Na última despedida, mais ou menos um mês atrás, não quis dizer e não disse que esperaria. Sabia que o tempo não esperaria por ela, nem por ninguém. Talvez por isso só tenha dito que voltaria. Eu vou voltar, disse enquanto fazia um último abraço demorar um pouco mais pra acabar. Disse que voltaria, talvez porque agora acreditasse que os dois durariam mais um pouco. Talvez porque essa fosse a primeira despedida, entre as outras tantas, em que ambos acreditavam na volta. Mesmo sabendo tudo um dia acaba, mas acreditavam que voltasse ao menos pra dizer que não voltaria novamente ou, então, que nunca esperou que um caso ao acaso esperasse tanto pra não acabar.


"Um dia, ele chegou tão diferente do seu jeito de sempre chegar /
Olhou-a de um jeito muito mais quente do que sempre costumava olhar / E não maldisse a vida tanto quanto era seu jeito de sempre falar / E nem deixou-a só num canto, pra seu grande espanto, convidou-a pra rodar / E então ela se fez bonita como há muito tempo não queria ousar / Com seu vestido decotado cheirando a guardado de tanto esperar / Depois os dois deram-se os braços como há muito tempo não se usava dar / E cheios de ternura e graça, foram para a praça e começaram a se abraçar / E ali dançaram tanta dança que a vizinhança toda despertou / E foi tanta felicidade que toda cidade se iluminou / E foram tantos beijos loucos, tantos gritos roucos como não se ouvia mais / Que o mundo compreendeu / E o dia amanheceu
Em paz
"

[ Valsinha | ChicoBuarque ]

sábado, 23 de agosto de 2008

Café II

Diz ele que gosta de café fraco. Diz que o que eu faço é do agrado dele e que não se importa muito se eu erro o ponto, se deixo forte demais em um dia ou fraco demais no dia seguinte, se é fresco hoje e não é amanhã. Diz ele que assim tá de bom grado, que antes eu erre o ponto do que não faça o café.

O fraco e pouco doce dele até combina com o meu, que é descafeínado.

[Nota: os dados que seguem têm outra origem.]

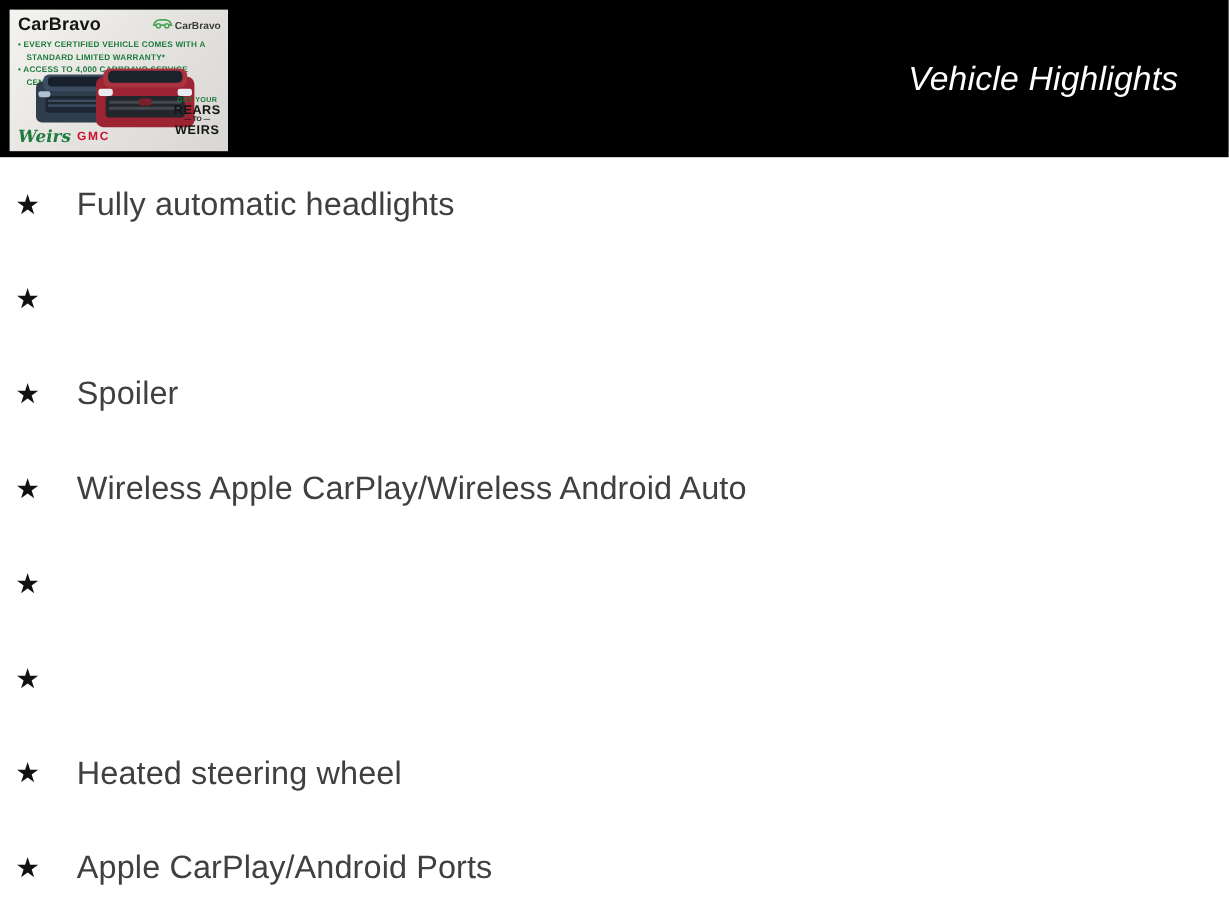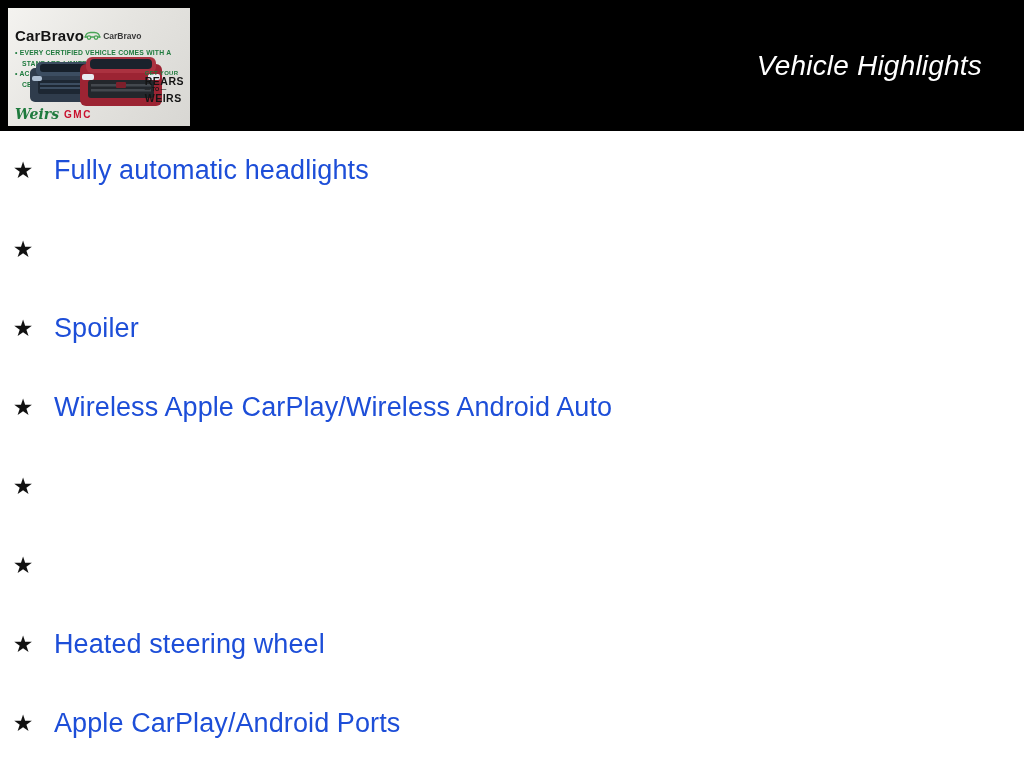"CarBravo" .banner-top { justify-content: none -> space-between; padding: 19px 6px 0 7px -> 4px 6px 0 7px }
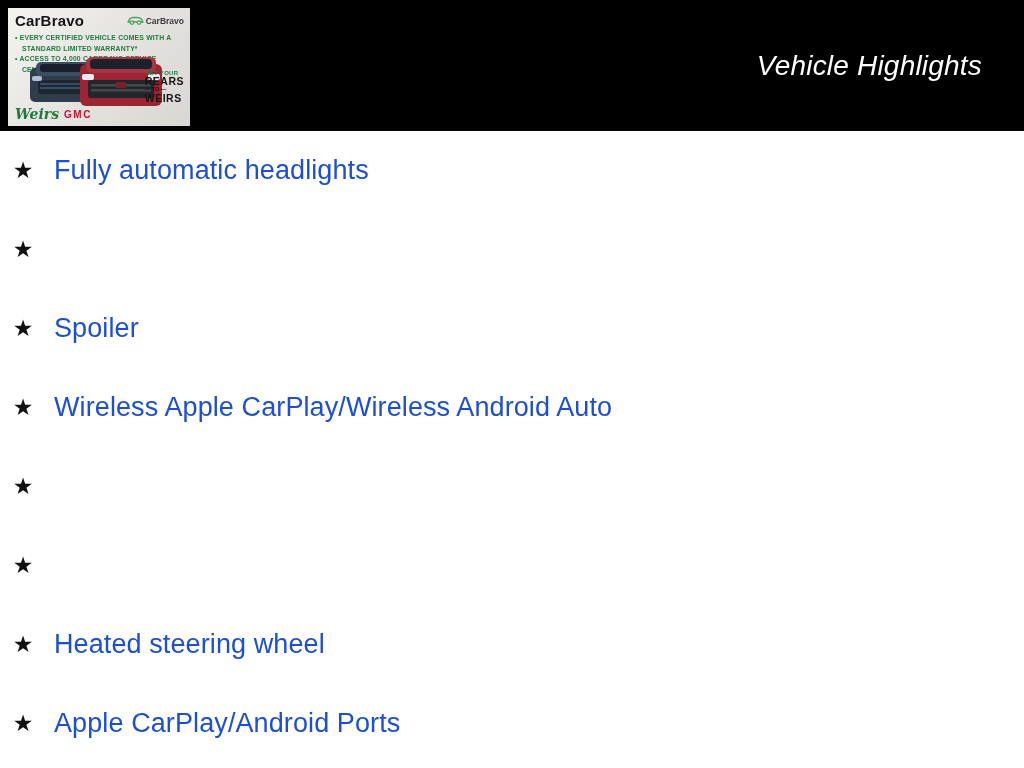"REARS" .banner-tagline { bottom: 22px -> 11px; text-align: none -> center }
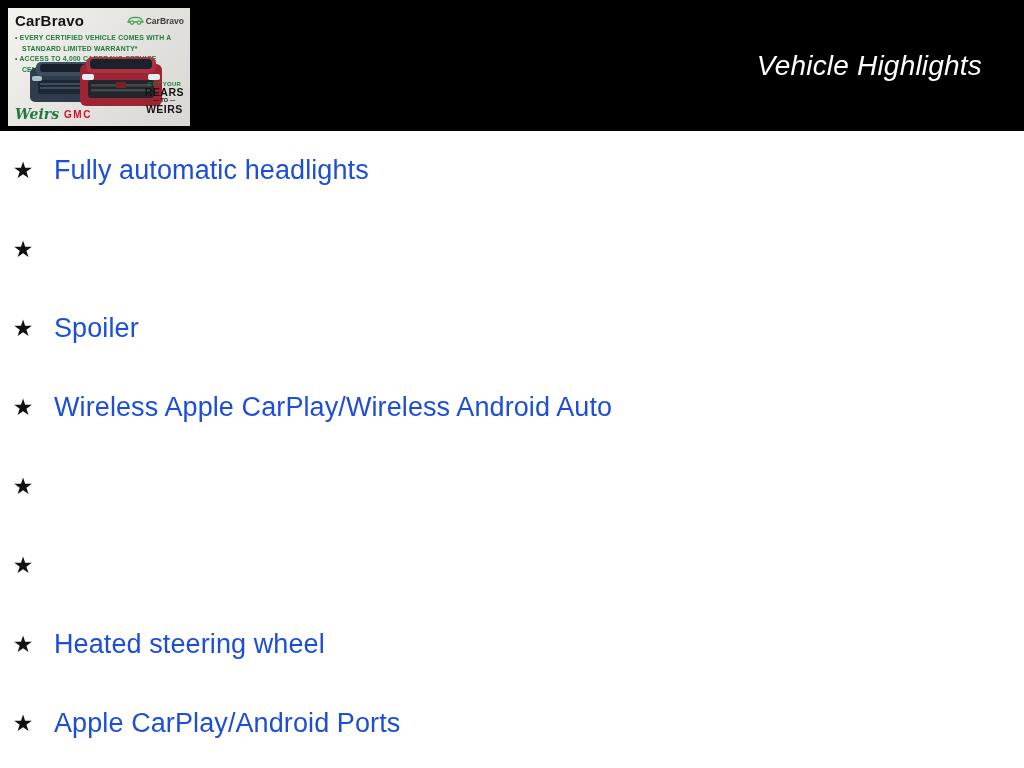"Fully automatic headlights" .item-text { color: #1d4ed8 -> #404040; margin-left: 18px -> 28px }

terça-feira, 19 de agosto de 2008

Café.

Chega em casa meio-cedo-meio-tarde, é uma corriqueira terça-feira, a tarde já tarda, já passa das cinco (hora do chá), queria que fosse mais cedo, queria que fosse mais quente. Já antes de abrir a porta, sente o cheiro de café fresco vindo da cozinha, cortando a sala de jantar sem mais escalas até seu olfato pouco aguçado e só sente o cheiro porque os dias úmidos tem os cheiros mais intensos. Mas não só por isso sente o cheiro, sente porque sabe que, mesmo longe de si, as probabilidades daquele ele estar tomando café agora são extremamente altas. Sente, porque a ausência constante é presente no pensamento de forma constante também. Sente não apenas isso, sente também alegria ao sentir o cheiro de café fresco. Sente a visita quem sabe recíproca na mente alheia, sente ainda o abraço forte e a força do vento de lá. Sente o cheiro do café, e já sente a enxaqueca que o café provocaria caso tomasse toda a cafeína que não bebe há dois anos.
Já do lado de dentro da porta e sem a chave na fechadura, descalça o sapato de cada pé com a ajuda do outro enquanto o chaveiro chacoalha. Joga a mochila estampada de bottons em um canto da sala enquanto se pergunta se o café dela condiz com o dele, se é do seu agrado, se falta açúcar ou se não parece tão fresco assim. Não que saiba fazer café, apenas gostaria de saber do gosto alheio, saber se ele beberia o café que ela nunca fizera porque esquecera da água fervida no fogão.
Forte ou fraco? Simples assim.
Um gosto apenas. Mais um gosto bom da vida que depois de um tempo enjoa, como muitas outras coisas. Pena que nem tudo é tão simples assim, para se desdizer e se desdenhar depois de certo tempo.

Talvez acerte o café do agrado dele. Sem muito açúcar, porque enjoa, né?